While Amira and Sam certainly follows the well-trodden path of your traditional romantic comedy, it stands out from the crowd due to the strong performances by its leading couple. Starr’s bone-dry humor and mumbled quips are the perfect match to Shihabi’s open jabs and passionate emotion. While the film does tackle further issues like re-integration of veterans, immigration, and Wall Street corruption, none of these facets feel completely fleshed out. I don’t feel that it loses anything by including these side-stories, but I don’t think that it gains anything by having them, either. Despite some mild cheesiness, Amira and Sam delivers a surprisingly believable story of love.
Amira and Sam is the feature length debut for writer/director Sean Mullin.
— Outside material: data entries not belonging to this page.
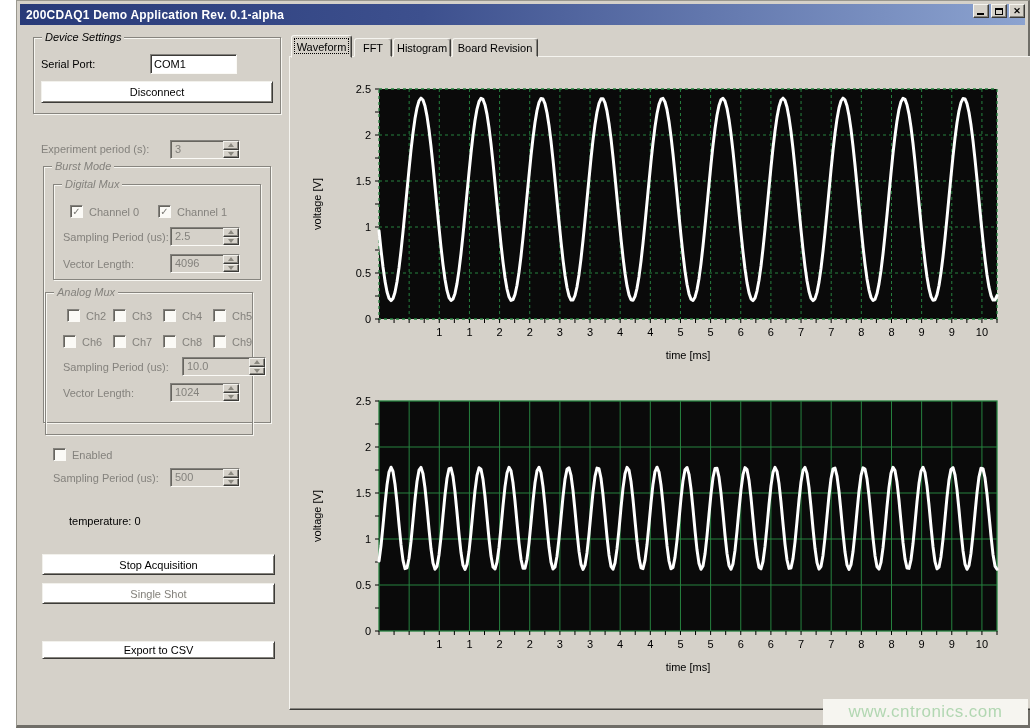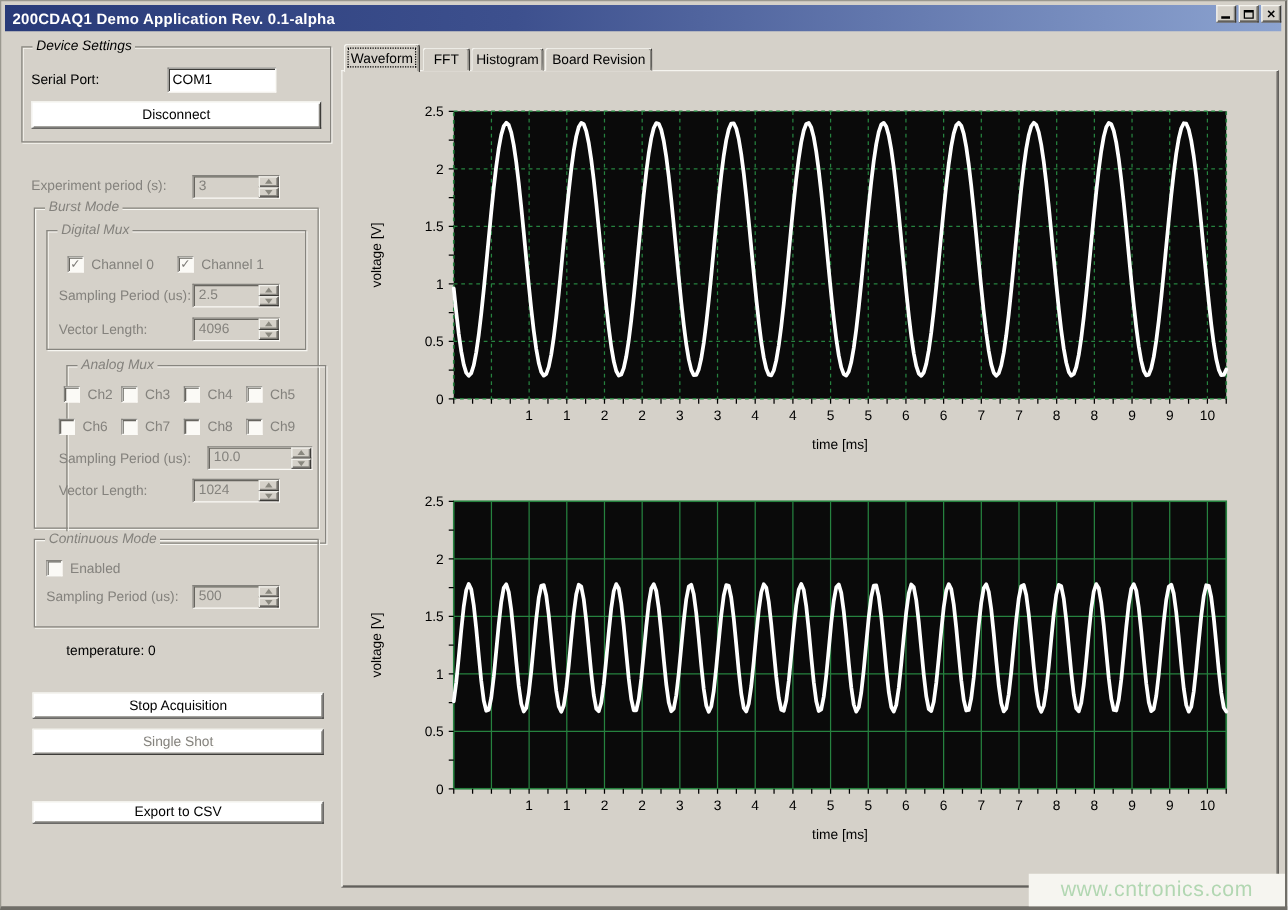"200CDAQ1 Demo Application Rev. 0.1-alpha" #window { margin-left: none -> 16px }
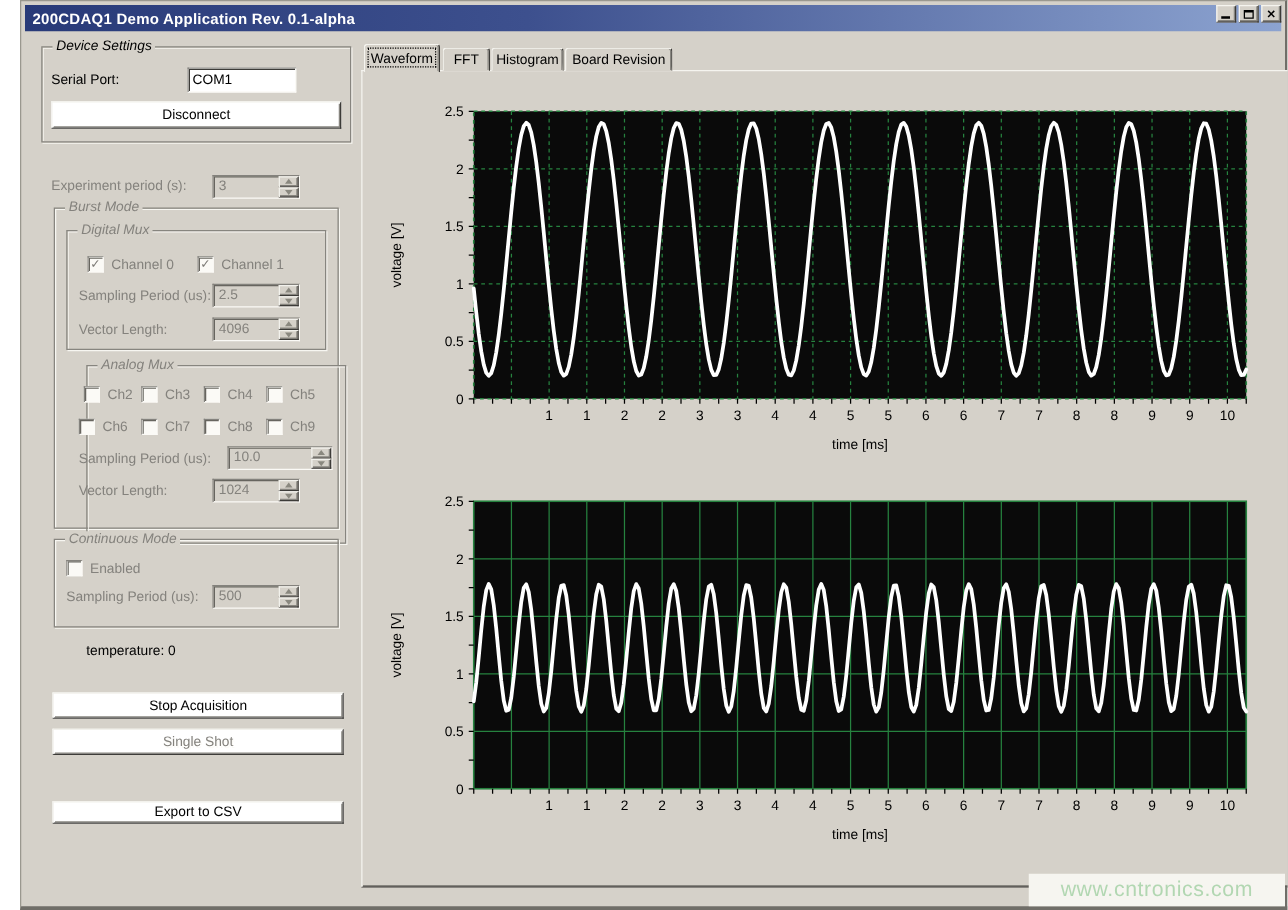"Analog Mux" div.group { left: 52px -> 28px }
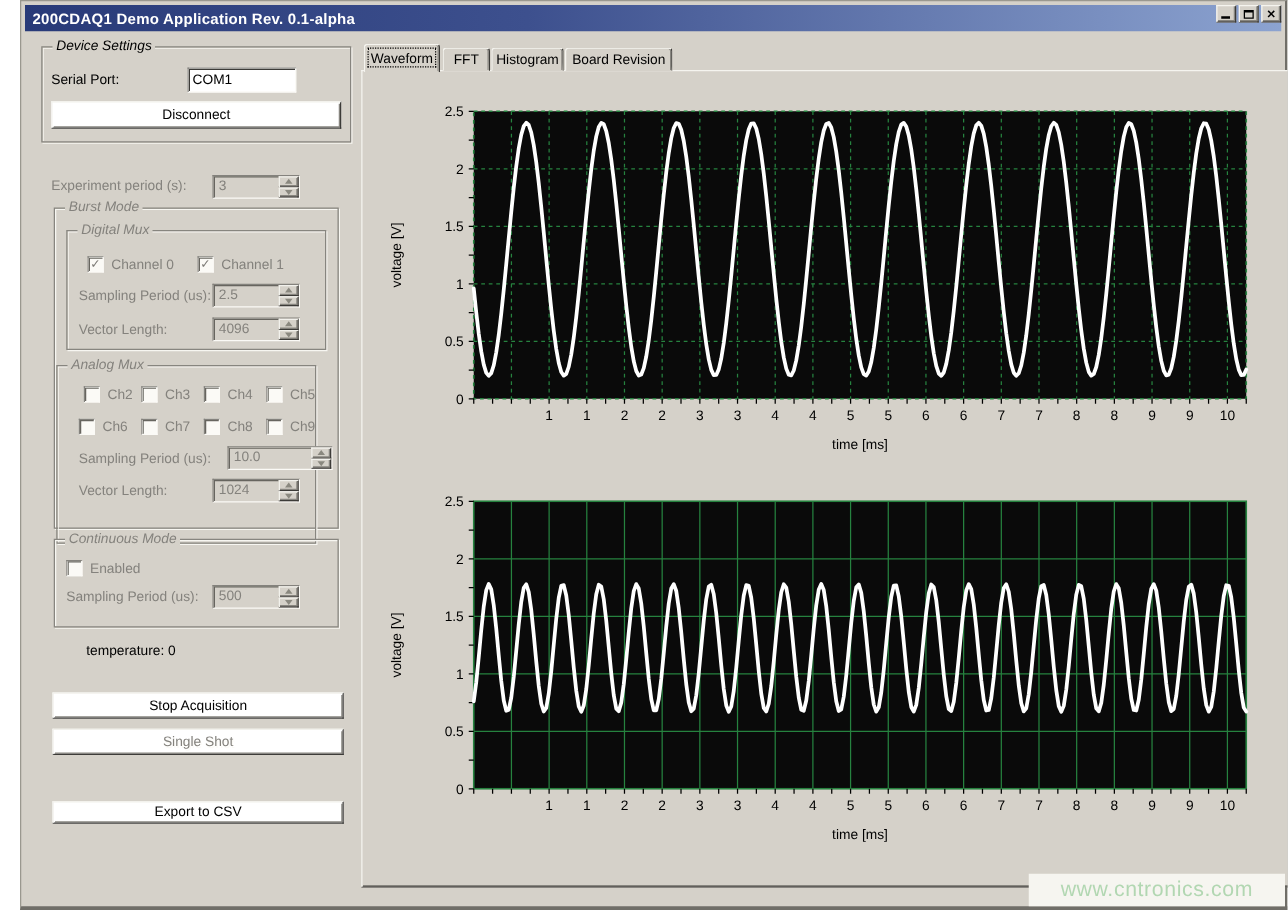"Continuous Mode" div.group { html: <div> <span>Continuous Mode</span> </div> -> none }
Taking on the topic of a romance between an Army veteran and an Iraqi immigrant in post 9/11 America, Mullin uses humor and romance to make observations about our society. Usually, politics crammed into comedic films induces chronic sighing in me, but Amira and Sam avoids being tiresome with its political messages by being so damn likeable. With a unique story and a healthy dose of charm, you can’t help but smile and laugh along with Starr and Shihabi.
I can honestly say that I would never have expected Martin Starr to be leading up a romantic comedy, but I’m thrilled that he did. Amira and Sam showed me a range that I had never seen from Starr and I’m certainly looking forward to seeing him taking advantage of more diverse role opportunities. Dina Shihabi seemed to effortlessly shine in her first leading role, showing the growth that her character experiences throughout the film. Sadly, many of the minor characters seem to suffer from “Daytime TV Syndrome”. Cheesy smiles and overacting is pretty abundant among the supporting roles, which can make the movie feel like something you would see on the Hallmark channel.
Amira and Sam may not stray far from the tropes of the genre, but it can easily win you over with its charm. Though some suspension of disbelief is occasionally required, the romance and chemistry between the two leads is solid and is undeniably warm and fuzzy. With a snarky, quick-witted script and plenty of plot outside of the romance, Amira and Sam is a great fit for couples, as well as those who may not be too keen on romantic comedies.